There is something about an Alpha’s eyes. Hypnotic, mesmerising, capturing. They are the eyes of a predator drawing in unsuspecting prey. The draw of an Alpha’s eyes, the intensity of them, the depth of them, wheels her in, draws her closer. It’s something she’s noticed since her Omega designation became clear. She’s learned to avoid meeting the eye of an Alpha.
Jack Johnson’s eyes are no different. She’s always thought them beautiful, nearly all the girls at school would have agreed, but she’s not seen them since she presented as an Omega, now they are something else altogether. She could get lost in those eyes, drown in their blue watery depths.
She lifts her fork to her mouth and takes a bite of the bright yellow egg. “Mmmm this is delicious,” she says with her mouth full, holding a hand in front of her lips. “Where did you learn to make these?”
“One thing Americans do well is breakfast. My cousin taught me how to make eggs properly.”
“Cousin?” she says, keeping her eyes fixed on the plate so he can’t see the desperate need she has for any scraps of information about his life.
“Yeah, cousin. The one I was staying with in London.” He lifts his cup to his mouth and takes a long gulp of tea.
“So you’re going back to London, then?” she says, unable to stop her brow from creasing, hoping the disappointment isn’t clear in her tone.
“No, I am not going back. I am not sure what I’m gonna do yet. But I’m not going back to London.”
“Why?” she asks in confusion.
“I don’t know. I didn’t feel like I belonged there.”
“Oh,” she crinkles up her nose, thinking, “But you’re leaving Losworth. You don’t think you belong here either?”
He coughs and she can’t help her eyes from flipping to his face. She can tell by the look on his face she’s caught him out here.
“I don’t know.” A flicker of pain plays across his face and her heart momentarily aches for him. She bites her lip and nods.

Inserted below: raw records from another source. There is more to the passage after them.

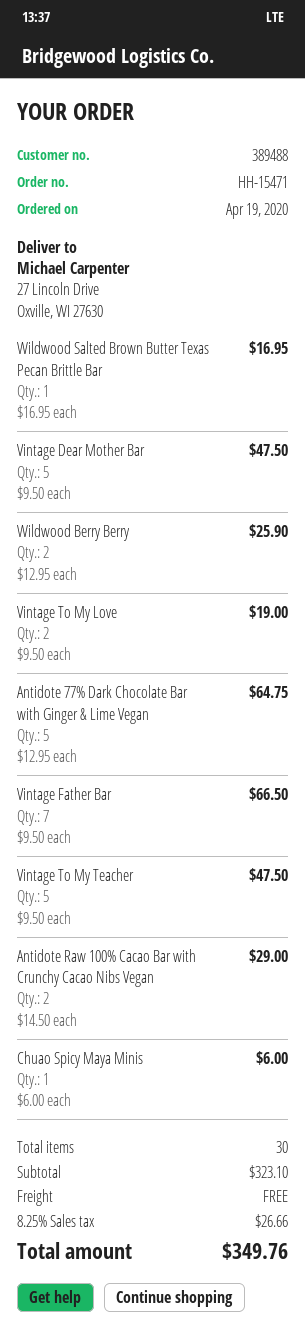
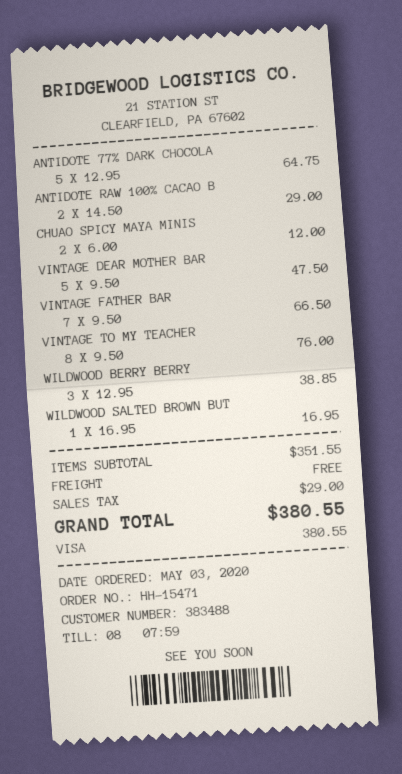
order date: 2020-04-19 -> 2020-05-03
customer number: 389488 -> 383488
Wildwood Berry Berry: 2 x 12.95 = 25.90 -> 3 x 12.95 = 38.85
Vintage To My Love: 2 x 9.50 = 19.00 -> none
Vintage To My Teacher: 5 x 9.50 = 47.50 -> 8 x 9.50 = 76.00
Chuao Spicy Maya Minis: 1 x 6.00 = 6.00 -> 2 x 6.00 = 12.00
subtotal: 323.10 -> 351.55
tax: 26.66 -> 29.00
total: 349.76 -> 380.55

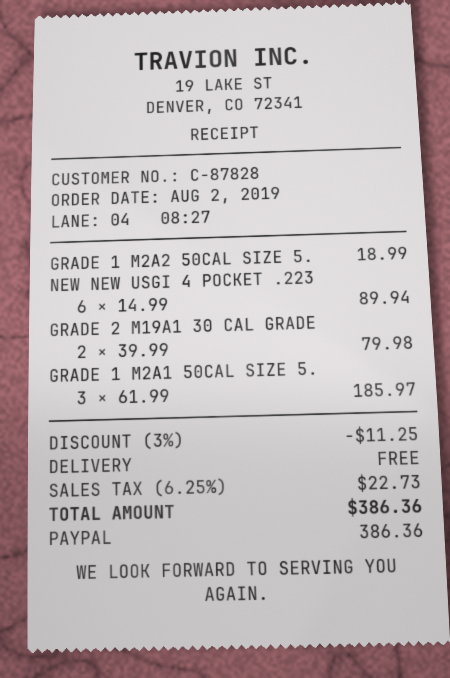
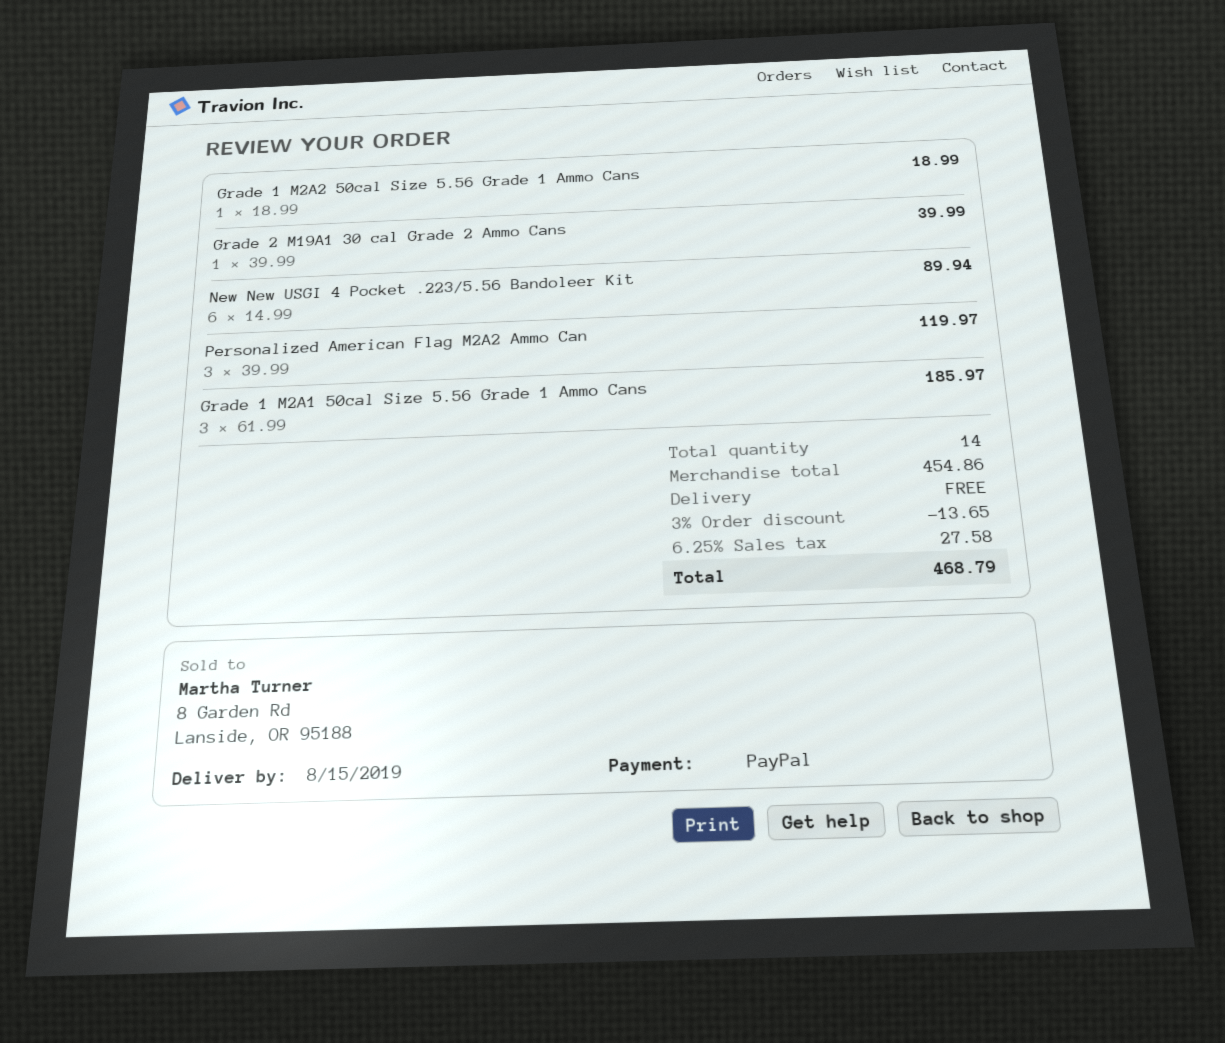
GRADE 2 M19A1 30 CAL GRADE: 2 x 39.99 = 79.98 -> 1 x 39.99 = 39.99
Personalized American Flag M2A2 Ammo Can: none -> 3 x 39.99 = 119.97
discount: 3% = 11.25 -> 3% = 13.65
tax: 6.25% = 22.73 -> 6.25% = 27.58
total: 386.36 -> 468.79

Her heart suddenly fluttering all over again.
He runs his hand through his hair, then stands.
“I better be going. My aunt is coming in to help me today.” He glances at his watch. “She’s probably already there.”
Amy hesitates, deciding in that moment, and stands too, following his large form down the hallway, pausing by the door as he creaks it open.
“Or you could stay,” she says, leaning against the wall, her hands resting behind her back. Light spills in through the crack in the doorway along with the cool breeze, whistling down the hallway and slamming shut the kitchen door with a bang. Her scent swells in the air, blustered about by the wind, swooping between the two of them, wild and untamed, There is no doubt he knows what she is offering him.
His eyes lock on her. “No,” he says quietly, the knuckles of his hand so close to her they nearly brush the jut of her hip. “No, I’ve got to go.” But he doesn’t. He doesn’t go. He remains in the hallway, his fingers grazing the doorknob.
She leans her shoulders into the wall and her hips drift forwards towards him, his eyes dropping to her groin and lingering there, then falling to the hem of her dress, skimming against her bare legs.
Jack Johnson has never noticed her before. All those years, he looked straight through her, never seeing her, never properly seeing her.
But now he does. Now his eyes are trained on her. And he sees her alright. It makes every nerve in her body sing and heats her blood, the gland on the back of her neck throbbing in a way she’s never known before. He must know all this from her scent. She watches as the darkness of his pupils swallow up the blue of his irises, like night claiming day, and she feels her knees tremble, her lips parting as her breath morphs to needy pants.
“Omega, I can’t stay. We both know that.”